I'm doing my first craft/art show in a couple weeks and Im getting prepared to do it.  I'm not sure how big it will be, I tried to get some info from the promoters and got the impression there will be maybe couple hundred people or so thru the door.  So I'm making stuff for the show now and not sure of how many products per scent I should make.  Take my bars of soap for instance, I have about 10 different scented soap, does 10 of each scent sound like enough?  or should I make and bring more?  Do you find it's better for sales to have more of each scent or more scents to choose from??  


Thanks!


----------



## soapbuddy (Jun 15, 2011)

That  sounds like a fairly small show. Bringing 10 bars of 10 scents should be enough for now. Do you make anything besides soaps?

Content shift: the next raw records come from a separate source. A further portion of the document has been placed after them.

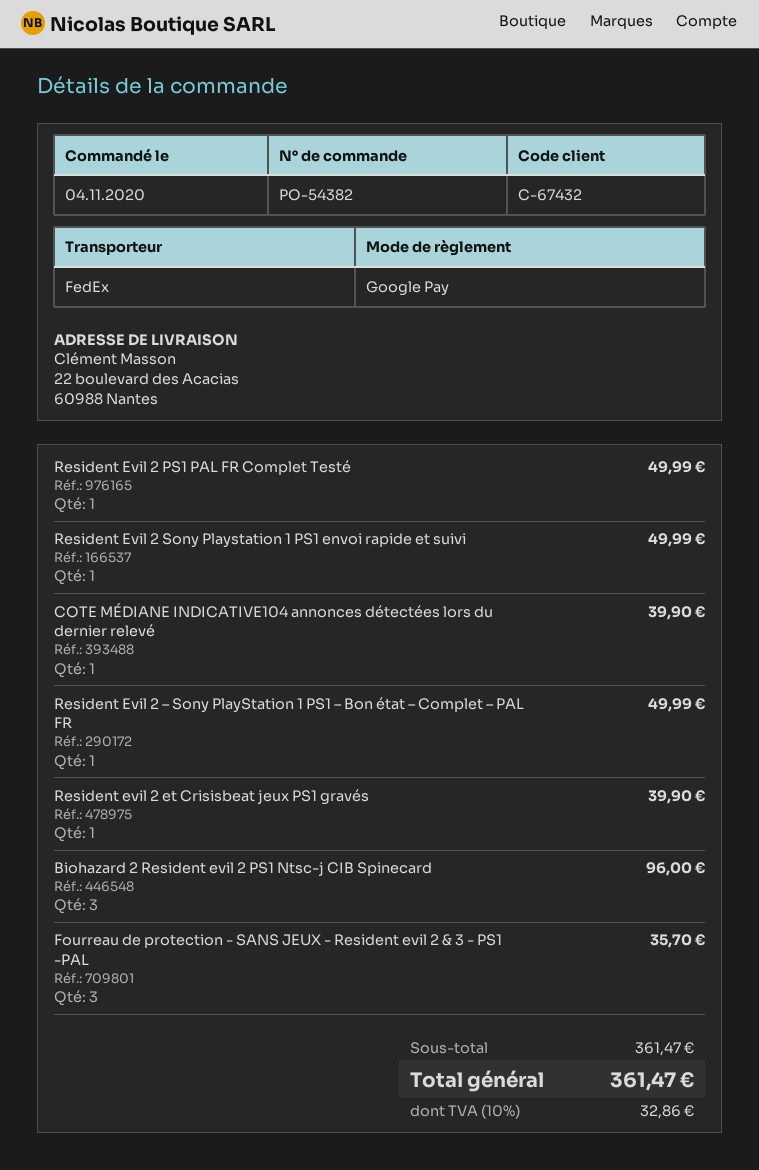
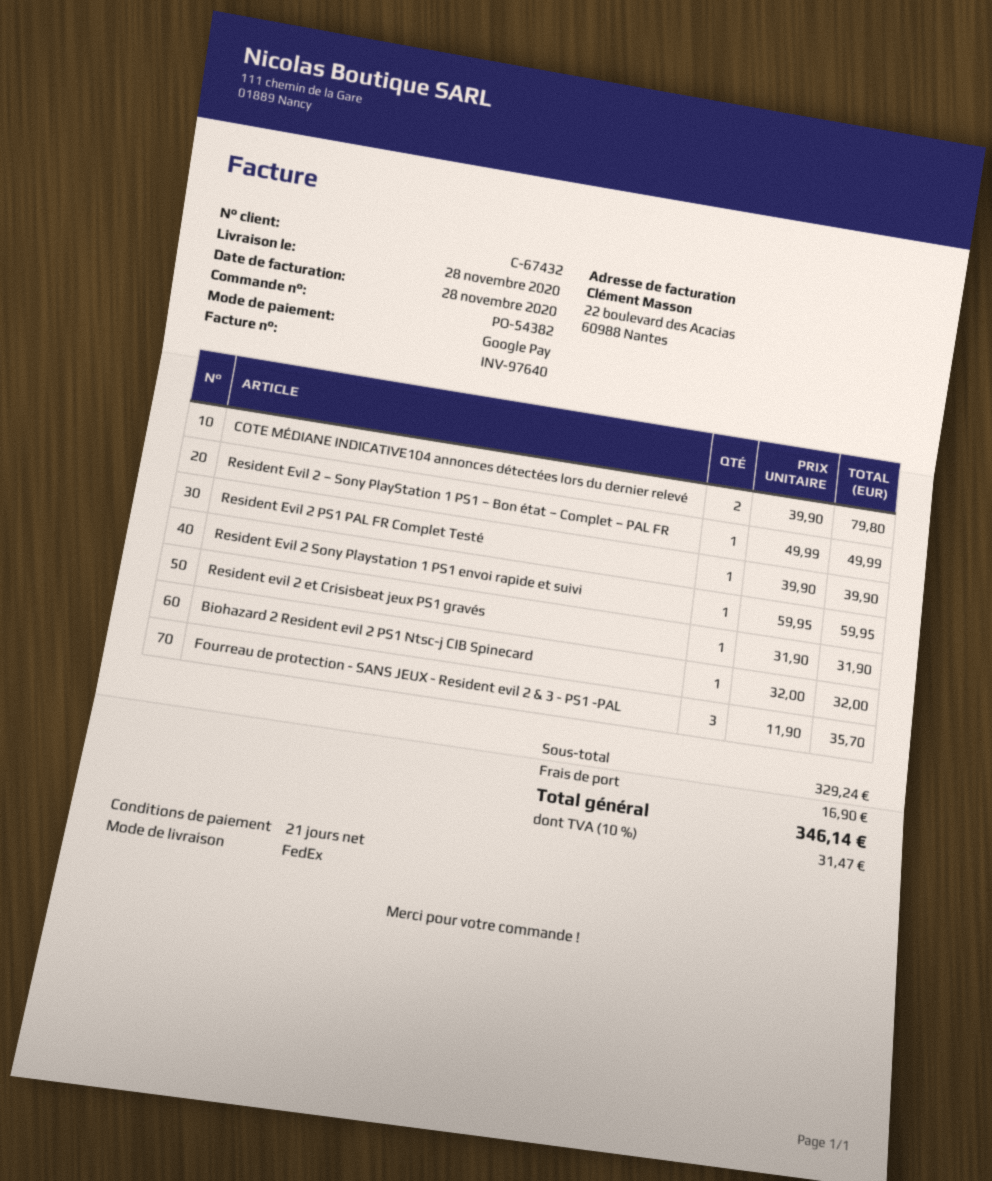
Resident Evil 2 PS1 PAL FR Complet Testé: 1 for 49.99 -> 1 for 39.90
Resident Evil 2 Sony Playstation 1 PS1 envoi rapide et suivi: 1 for 49.99 -> 1 for 59.95
COTE MÉDIANE INDICATIVE104 annonces détectées lors du dernier relevé: 1 for 39.90 -> 2 for 79.80
Resident evil 2 et Crisisbeat jeux PS1 gravés: 1 for 39.90 -> 1 for 31.90
Biohazard 2 Resident evil 2 PS1 Ntsc-j CIB Spinecard: 3 for 96.00 -> 1 for 32.00
subtotal: 361.47 -> 329.24
shipping: none -> 16.90
tax: 10% = 32.86 -> 10% = 31.47
total: 361.47 -> 346.14

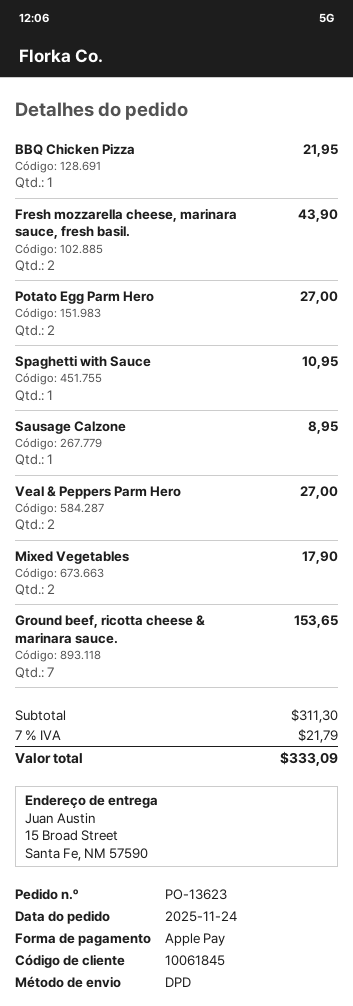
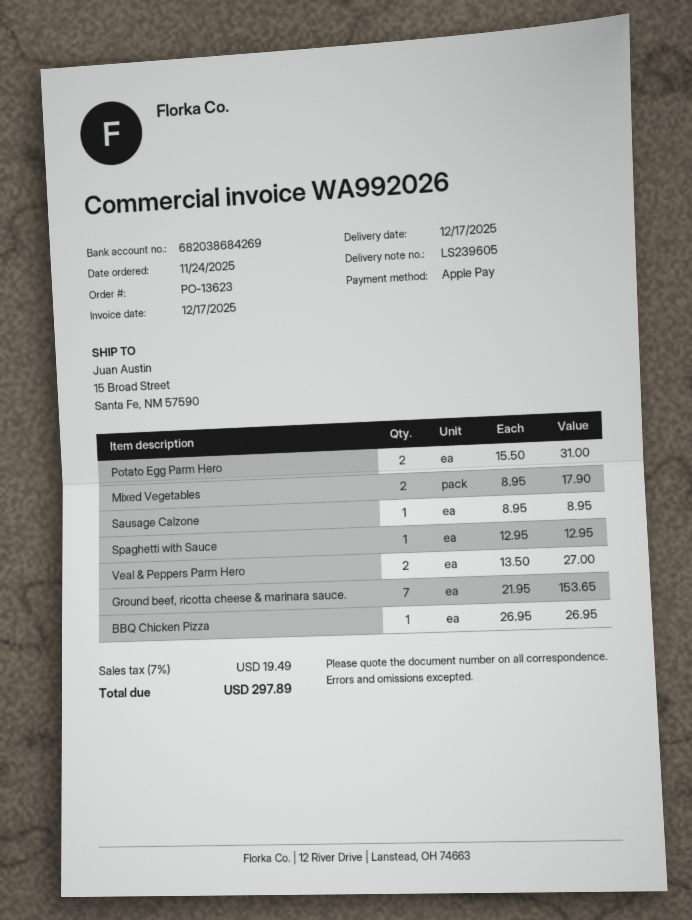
BBQ Chicken Pizza: 1 for 21.95 -> 1 for 26.95
Fresh mozzarella cheese, marinara sauce, fresh basil.: 2 for 43.90 -> none
Potato Egg Parm Hero: 2 for 27.00 -> 2 for 31.00
Spaghetti with Sauce: 1 for 10.95 -> 1 for 12.95
tax: 7% = 21.79 -> 7% = 19.49
total: 333.09 -> 297.89

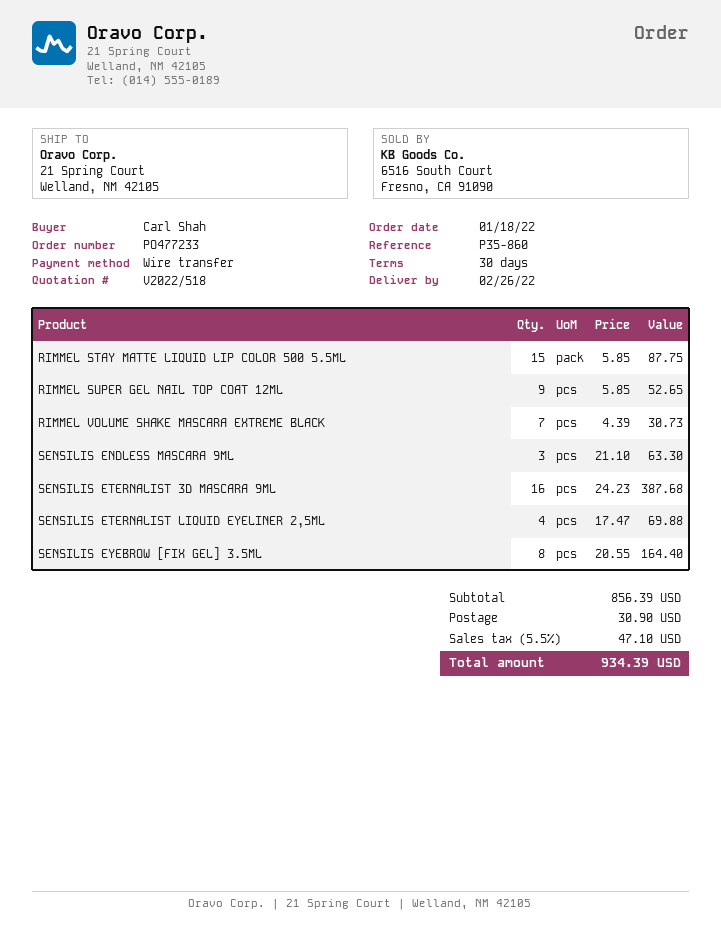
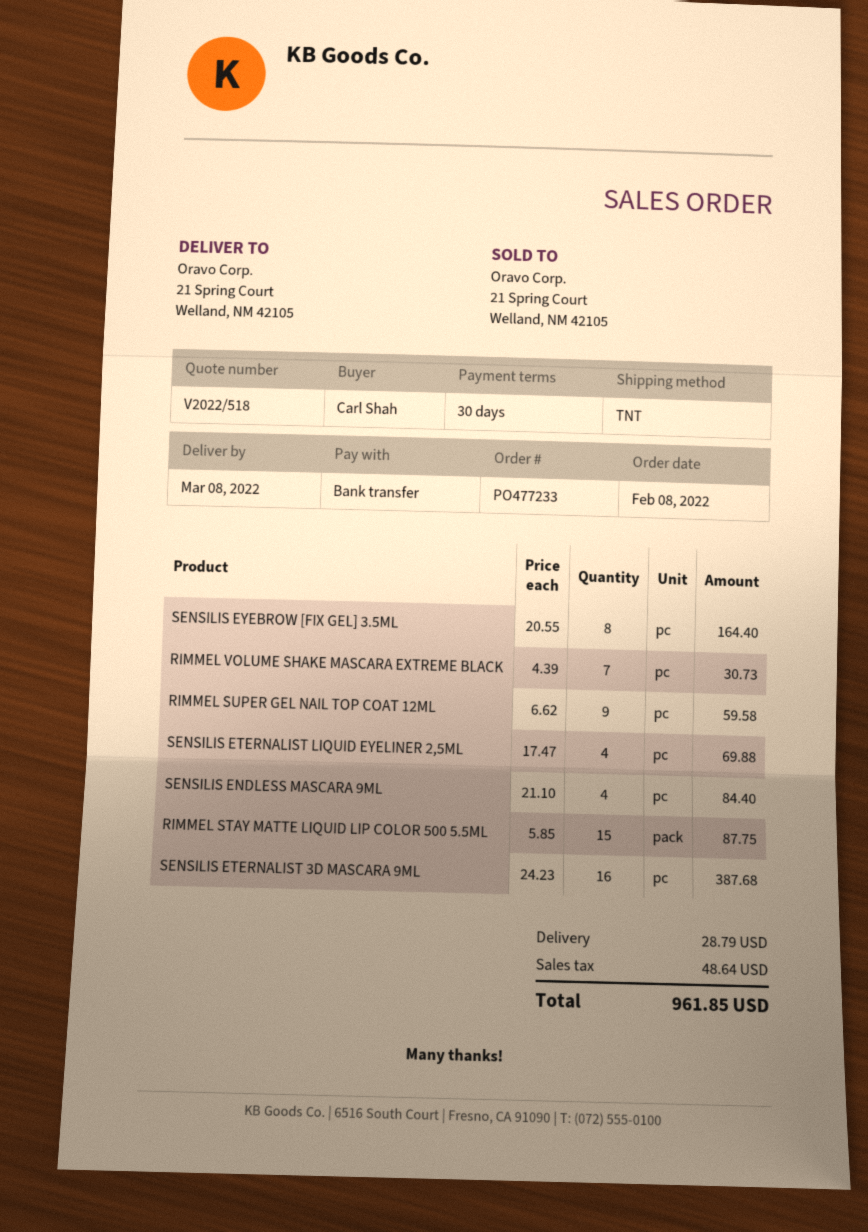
order date: 2022-01-18 -> 2022-02-08
delivery date: 2022-02-26 -> 2022-03-08
RIMMEL SUPER GEL NAIL TOP COAT 12ML: 9 x 5.85 = 52.65 -> 9 x 6.62 = 59.58
SENSILIS ENDLESS MASCARA 9ML: 3 x 21.10 = 63.30 -> 4 x 21.10 = 84.40
shipping: 30.90 -> 28.79
tax: 47.10 -> 48.64
total: 934.39 -> 961.85

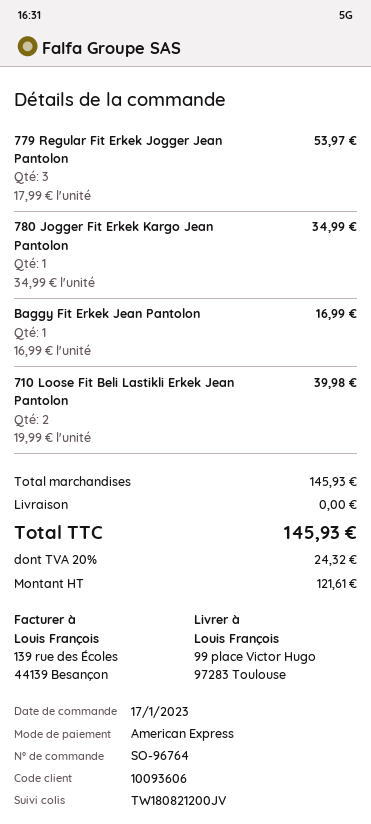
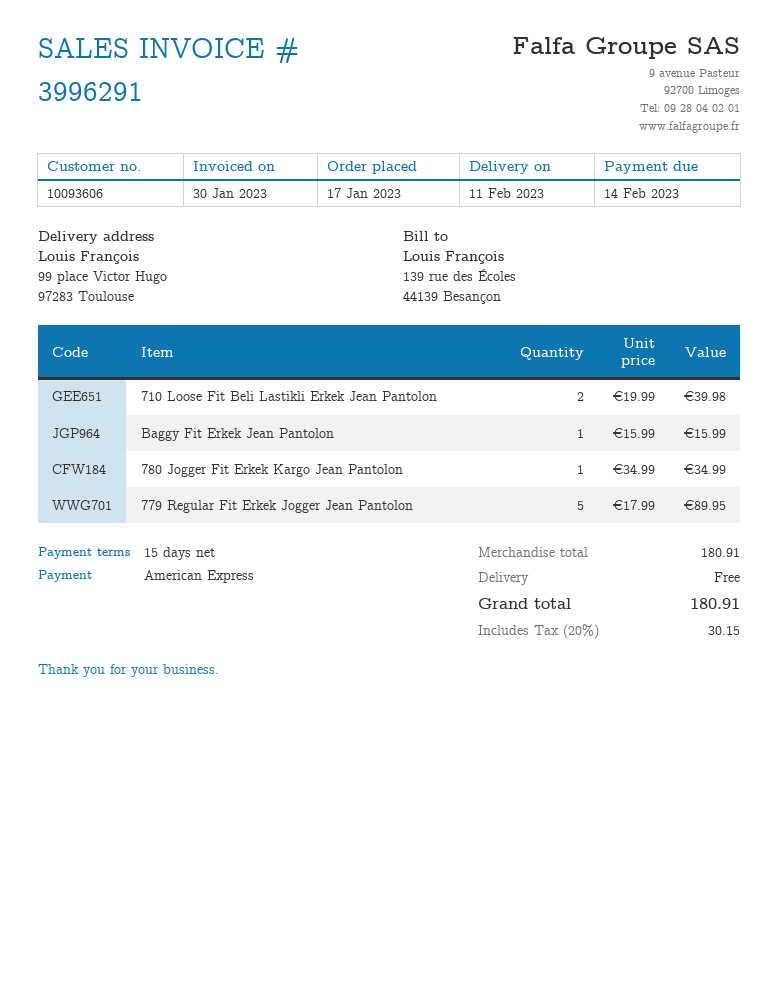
779 Regular Fit Erkek Jogger Jean Pantolon: 3 x 17.99 = 53.97 -> 5 x 17.99 = 89.95
Baggy Fit Erkek Jean Pantolon: 1 x 16.99 = 16.99 -> 1 x 15.99 = 15.99
subtotal: 145.93 -> 180.91
tax: 20% = 24.32 -> 20% = 30.15
total: 145.93 -> 180.91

Things like lotion balms or lip balms could help your sales.


----------



## Melharma (Jun 15, 2011)

Thanks, I was thinking it was enough, but I guess it's just my first show nerves.  Yes, I make lotions, scrubs and stuff like that


----------



## soapbuddy (Jun 15, 2011)

Melharma said:
			
		

> Thanks, I was thinking it was enough, but I guess it's just my first show nerves.  Yes, I make lotions, scrubs and stuff like that


You're welcome. Sounds like you will be fine then. Good luck on your sales!


----------